Directions: An exact copy of the lines from the top of the data through the line with "- Use specific tools or technologies to test" is what you should give, with no pictures in it.

Data entries

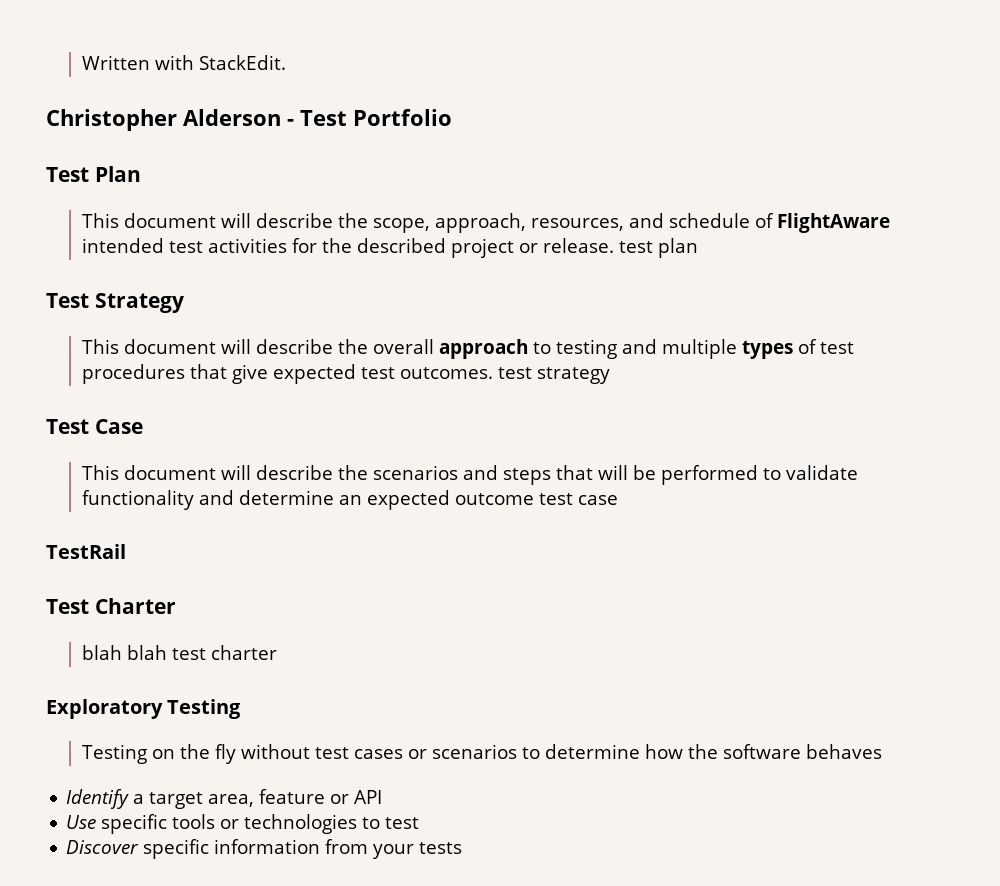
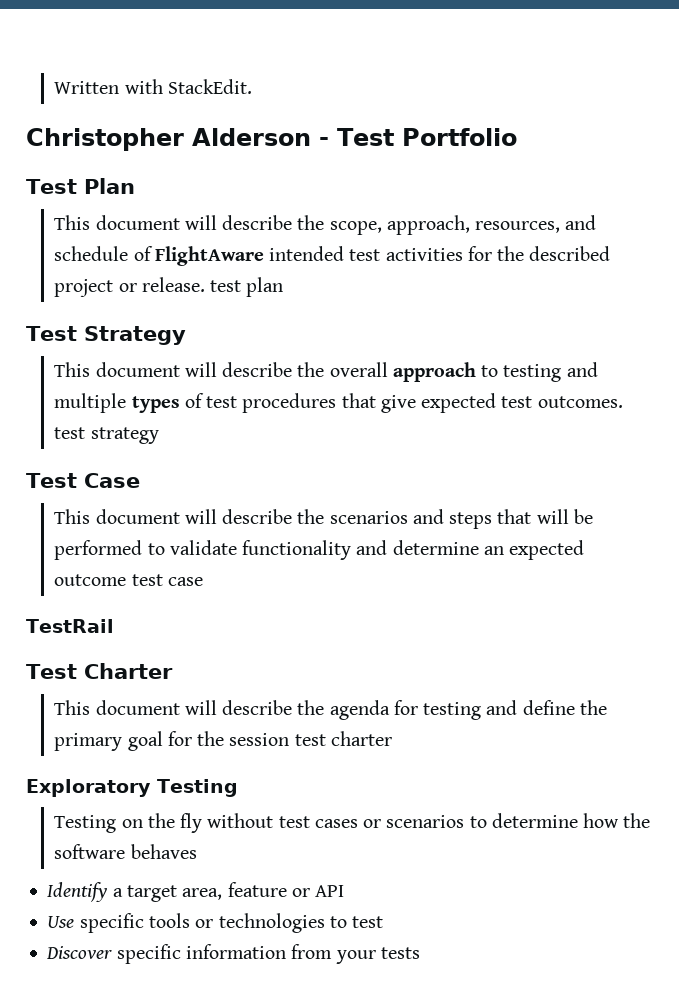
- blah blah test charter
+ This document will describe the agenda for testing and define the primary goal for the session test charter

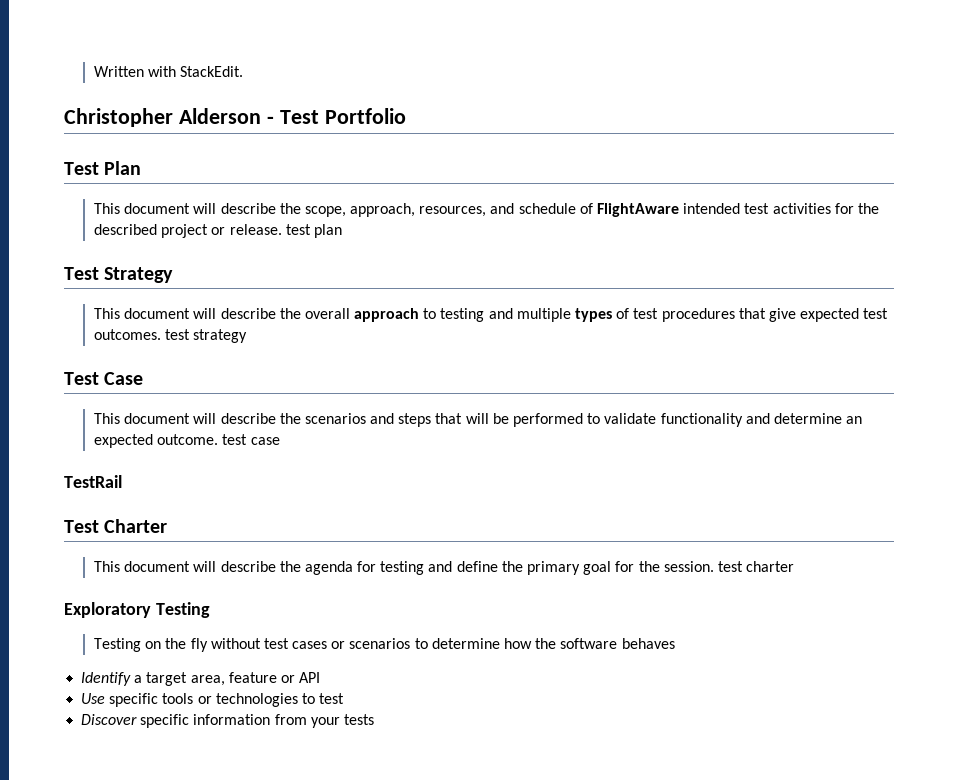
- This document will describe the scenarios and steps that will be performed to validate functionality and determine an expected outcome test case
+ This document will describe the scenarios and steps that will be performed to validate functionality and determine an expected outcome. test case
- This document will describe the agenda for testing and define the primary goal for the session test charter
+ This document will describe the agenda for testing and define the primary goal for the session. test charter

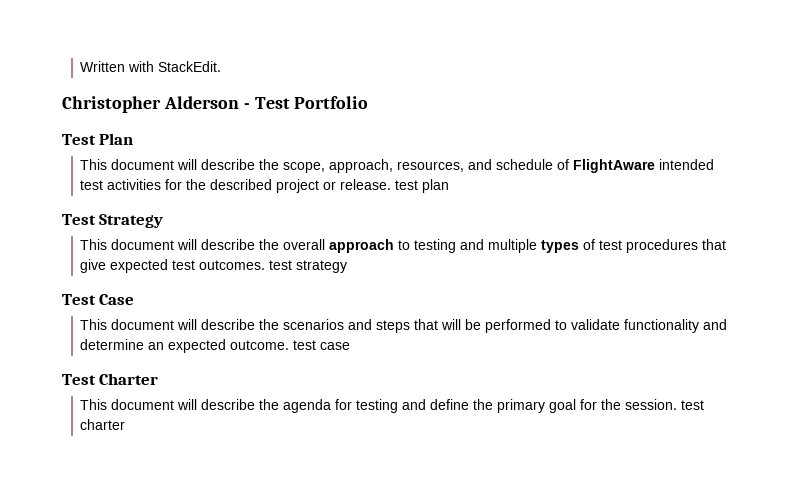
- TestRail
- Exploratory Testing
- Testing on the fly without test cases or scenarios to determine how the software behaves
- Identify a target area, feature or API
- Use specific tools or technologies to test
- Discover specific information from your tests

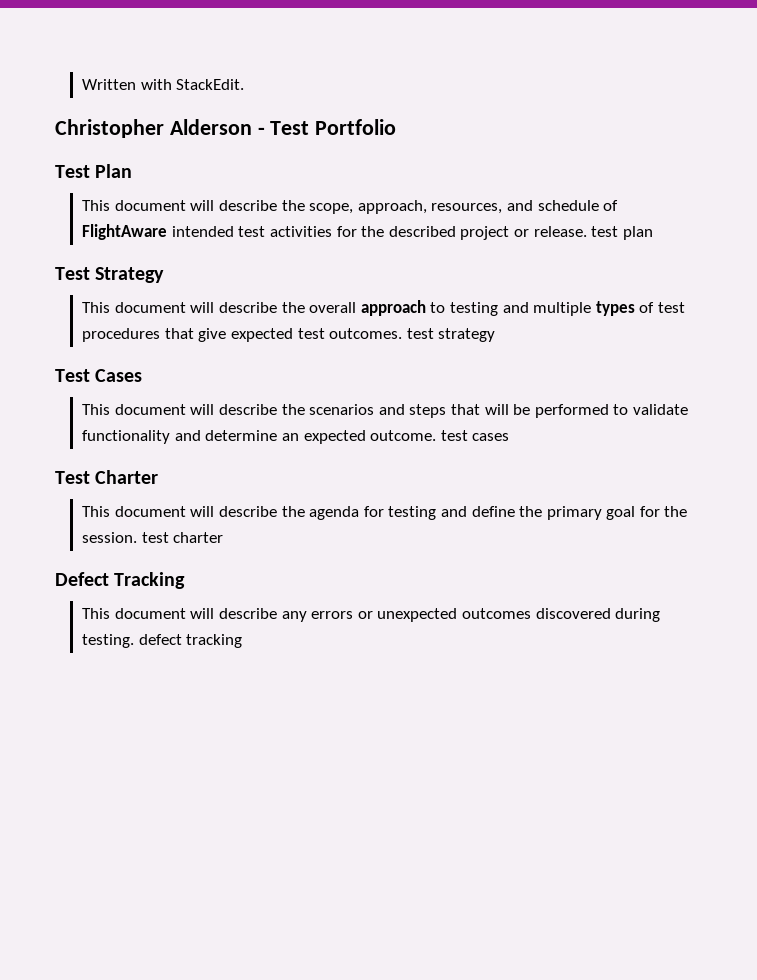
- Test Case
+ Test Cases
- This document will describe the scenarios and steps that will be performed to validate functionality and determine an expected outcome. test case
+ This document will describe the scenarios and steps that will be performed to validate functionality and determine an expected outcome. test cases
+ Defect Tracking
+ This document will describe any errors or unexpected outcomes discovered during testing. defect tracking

Written reply:
- blah blah test charter
+ This document will describe the agenda for testing and define the primary goal for the session test charter

- This document will describe the scenarios and steps that will be performed to validate functionality and determine an expected outcome test case
+ This document will describe the scenarios and steps that will be performed to validate functionality and determine an expected outcome. test case
- This document will describe the agenda for testing and define the primary goal for the session test charter
+ This document will describe the agenda for testing and define the primary goal for the session. test charter

- TestRail
- Exploratory Testing
- Testing on the fly without test cases or scenarios to determine how the software behaves
- Identify a target area, feature or API
- Use specific tools or technologies to test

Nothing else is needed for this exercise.